# A second Bone to pick on here!



## RCastillo (May 7, 2002)

How is it that Dennis Conatser is a 3rd Dan Black Belt on this Forum already? Who does he know? How much money is he dolling out to the moderators here? Interested parties would like to know!:soapbox:


----------



## Bob Hubbard (May 7, 2002)

Its all in the post count.  He's been posting his backside off.  (heck, somedays even I can't keep up with him) 

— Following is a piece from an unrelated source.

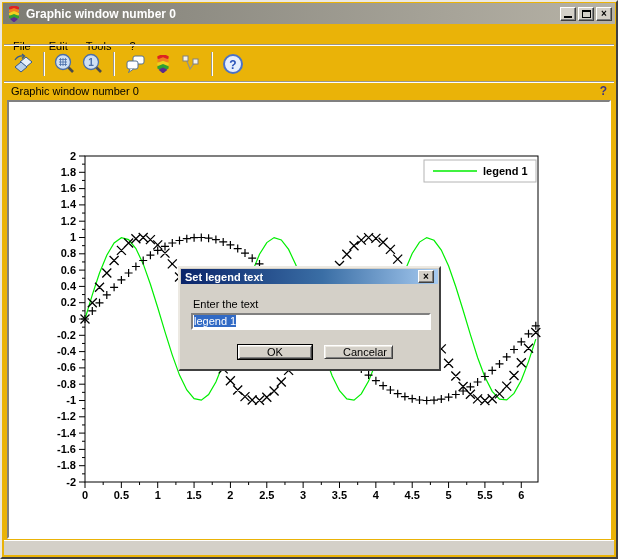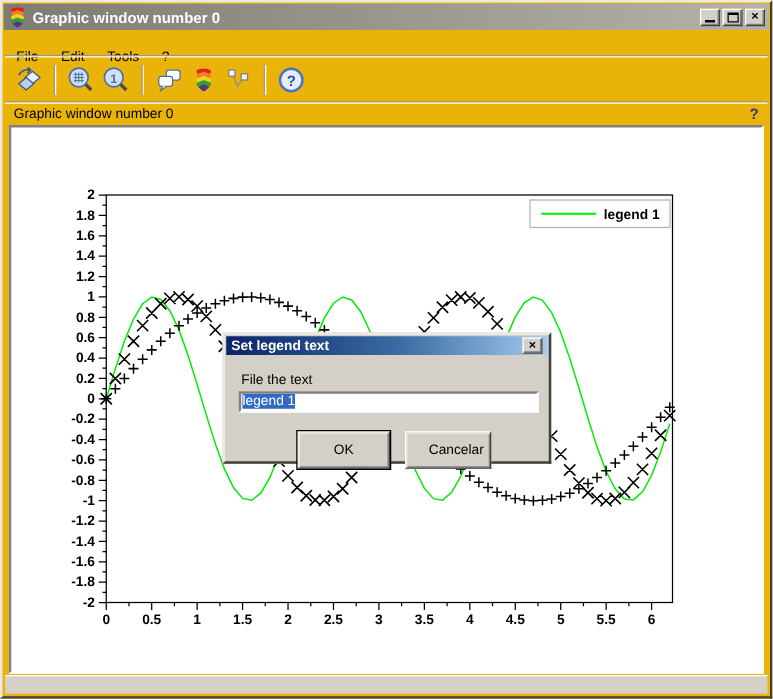"File the text" div.dlg-label { text: File -> Enter }
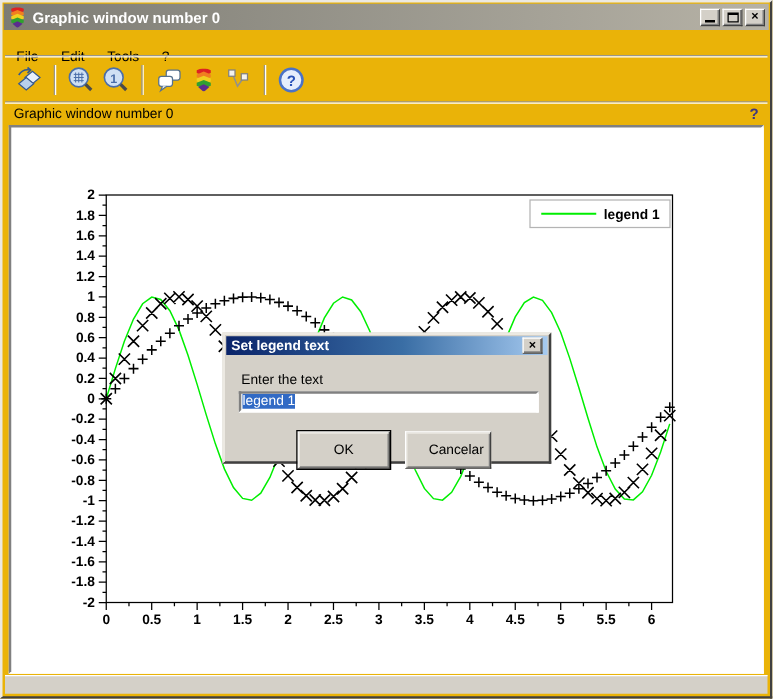"OK" .btn95 { height: 30px -> 14px }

Of course, if you'd like to make a 'small' donation.... :rofl:



:asian:


----------



## Goldendragon7 (May 8, 2002)

You shoulda took typing in school ....... like me!

:asian:


----------



## Turner (May 8, 2002)

oh dear, those TKD roots are starting to show.... getting far too interested in rank.... :EG: :lol:


----------



## Goldendragon7 (May 8, 2002)

but that TKD turned Kenpo (makes me wonder if he really is Kenpo now) Guy ~ Ricardo Castillo.......... sure seems to be.
:rofl:  :rofl:  :rofl:   :rofl:


----------



## RCastillo (May 8, 2002)

> _Originally posted by Goldendragon7 _
> 
> *but that TKD turned Kenpo (makes me wonder if he really is Kenpo now) Guy ~ Ricardo Castillo.......... sure seems to be.
> :rofl:  :rofl:  :rofl:   :rofl: *



Hey, what about those feathers you said were getting stronger? What was that I was wearing, a weave?


----------



## Turner (May 8, 2002)

No.. stronger was referring to the smell... he said bigger when talking 'bout the feathers. :EG:


----------



## Goldendragon7 (May 8, 2002)

He may be trying to trick me!
:asian: 
.
.
.
.
.
.
.
.
.
.
.
.
Won't work!~


----------



## Goldendragon7 (May 8, 2002)

You have too many bones!!

:rofl:


----------



## Turner (May 8, 2002)

That is probably the reason Gou is allowing him to have tx...


----------



## Turner (May 8, 2002)

Congrats on the 3rd Dan Golden Dragon... oh wait.. I mean MASTER... yeesh, slow down so some of  us can catch up.


----------



## WilliamTLear (May 8, 2002)

(It has a nice ring to it)... Oh damn...  What have I done... he's gunna kill me for this one...

Billy


----------



## Goldendragon7 (May 8, 2002)

as you  bow when you smirk!:rofl: :asian:


----------



## Seig (May 9, 2002)

Smirking sir!


----------



## Sigung86 (May 9, 2002)

> _Originally posted by WilliamTLear _
> 
> *(It has a nice ring to it)... Oh damn...  What have I done... he's gunna kill me for this one...
> 
> Billy *



Hey Billy!!!!

That is actually, and correctly:

*GRAND "MATSER" CONATSER*

:rofl: :rofl: :rofl: 

Dan


----------



## Goldendragon7 (May 9, 2002)




----------



## Seig (May 10, 2002)

Is someone going to explain this, or is this another inside joke us newbies don't get to hear about?


----------



## Goldendragon7 (May 10, 2002)

They just like to harass me.   But I just say........ Talk to the hand..........
:rofl:


----------



## Michael Billings (May 10, 2002)

ARE YOU SURE you want to be Master Conatser.  Remember Thunderdome!!!!
-Michael


----------



## Robbo (May 10, 2002)

> They just like to harass me. But I just say........ Talk to the hand.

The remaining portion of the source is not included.